Throwing in my two cents - I would love to have this feature.

I don't even need different hearts or different colored hearts (red for any alert on the graph is fine), it's the email notifications I want different names for.

ewalkup on 22 Feb 2018

Please add this feature. for a use case like this,
from a single graph
if value > X --> slack
if Value > X+Y --> PD

jeevarathinam-dhanapal on 14 Mar 2018

👍14

We have a policy here of actionable alerts, where the alert should specify the action to take if possible. We have different actions to take based on metrics being too low, or too high.

For example: RDS CPU too low? check the other stack here for behavior. Too high? Scale up the instance.

As with others, we also like to have different types of alerting at different thresholds.

jdblack on 21 Mar 2018

Similar to @jdblack I want to have a high water warning level and a high water emergency level. I know I can do it with two queries but it’s not as intuitive or slick.

Clete2 on 21 Mar 2018

I was thinking about using Grafana as a way to signal an autoscaling system. If the metric is too low, send a webhook with a message to scale down, if it is too high, send a webhook with a message to scale out. Without multiple alerts, I do not believe this is not possible. I also agree with others in the thread that the use case for a "warning" then a "critical" threshold is common.

Perhaps the idea of coupling the alerts to a graph should be revisited? Maybe alerts should be created separately, with a nice preview graph when creating the alert. This decoupling might make it more work when changing a graph metric, but at least it would have more flexibility around making multiple alerts.
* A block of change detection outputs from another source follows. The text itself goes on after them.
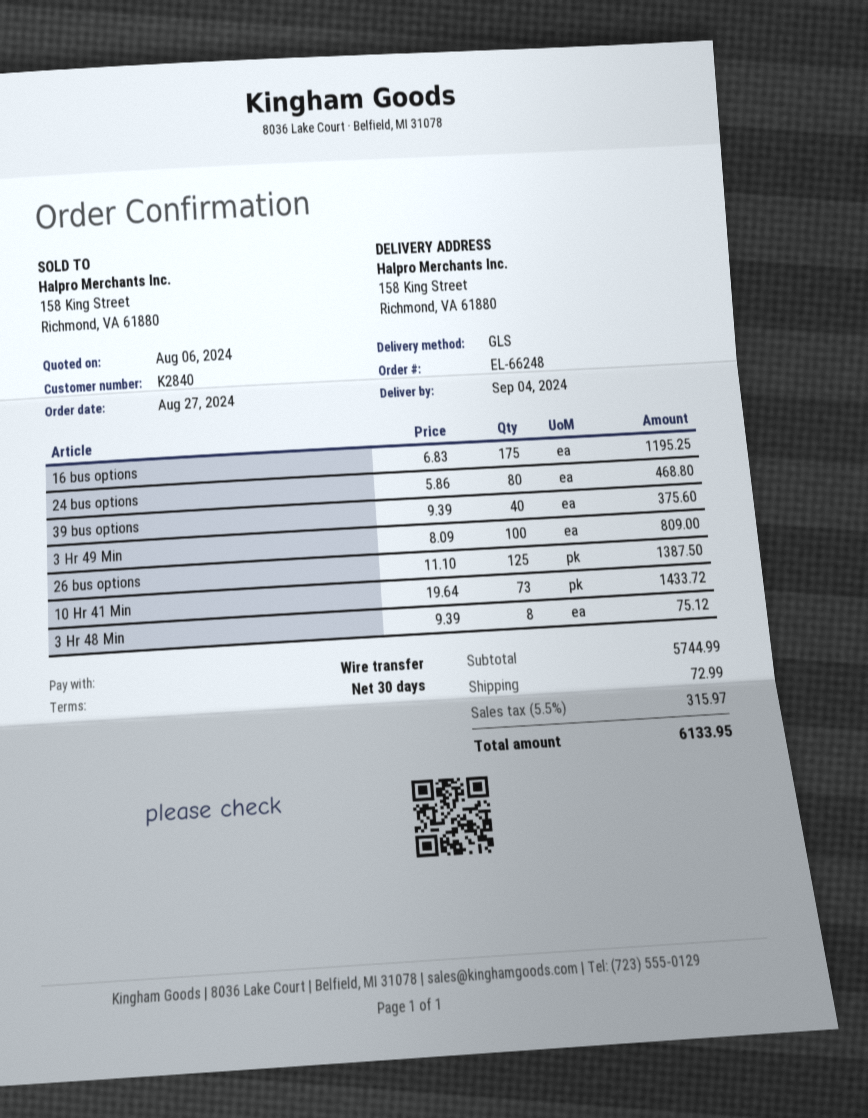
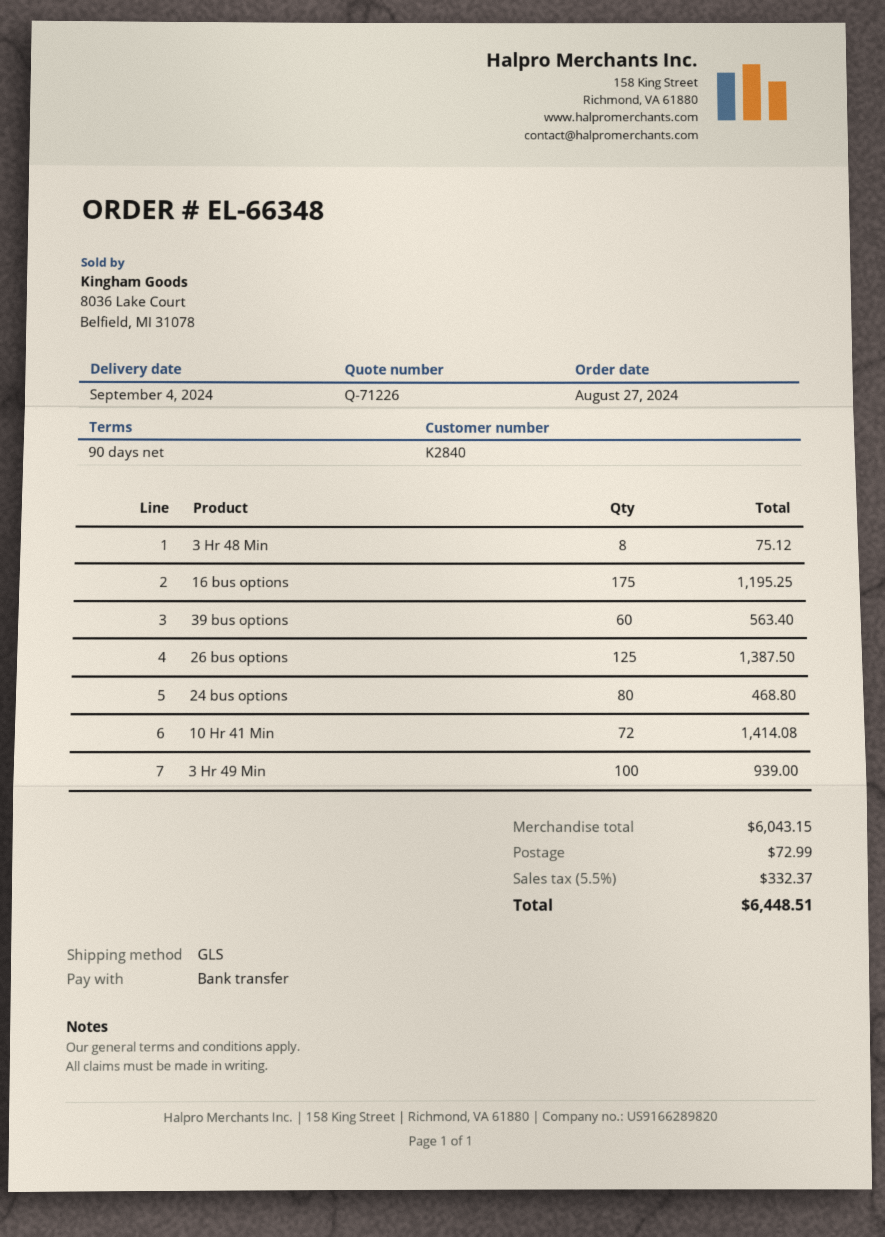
order number: EL-66248 -> EL-66348
payment terms: 30 days -> 90 days
39 bus options: 40 for 375.60 -> 60 for 563.40
3 Hr 49 Min: 100 for 809.00 -> 100 for 939.00
10 Hr 41 Min: 73 for 1433.72 -> 72 for 1414.08
subtotal: 5744.99 -> 6043.15
tax: 5.5% = 315.97 -> 5.5% = 332.37
total: 6133.95 -> 6448.51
mentalblock on 21 Mar 2018

I've been trying to use Grafana + Influx for sensor networks. The dashboards work pretty well, except for alerts. I need to be alerted when Sensor123 exceeds a certain threshold. I don't need a chart for that, just an alert. Also, I need to potentially have 1000s of sensors. I can setup an alert if "any" sensor exceeds the threshold but I need to know which one(s) is/are alerting. I have dashboards setup with template variables to view a specific sensor, but I can't add an alert for a template variable. For testing, I just setup a handful of alerts for a handful of sensors in an extra dashboard that no one looks at, but moving forward I need a different solution for alerts.

MakoSDV on 29 Mar 2018

👍1

@torkelo , Approaching a year since any official comment on this - just wondering if there are any updates that can be shared now that the alerting system has been in the wild for some time?

calebtote on 17 Jul 2018

👍39

@MakoSDV you should consider using kapacitor for that use case.

mayuresh82 on 1 Aug 2018

+1 for this feature; it would be really useful also for two-level alerting (e.g: something > X = yellow alert, something > Y = red alert)

carminexx on 4 Dec 2018

👍3

+1 for making the alerting more flexible

marioschaefer on 16 Jan 2019

i monitor temperature graphs in a heating boiler, the low temp threshold is a trivial one and needs to go to a non-critical notification channel, but the high temp is urgent and needs to buzz via the urgent channel. Multiple alert rules would make a lot of sense here.

a14a on 17 Jan 2019

👍1

It's a shame that this issue appears abandoned. Does anyone know how we can get developer attention to it ?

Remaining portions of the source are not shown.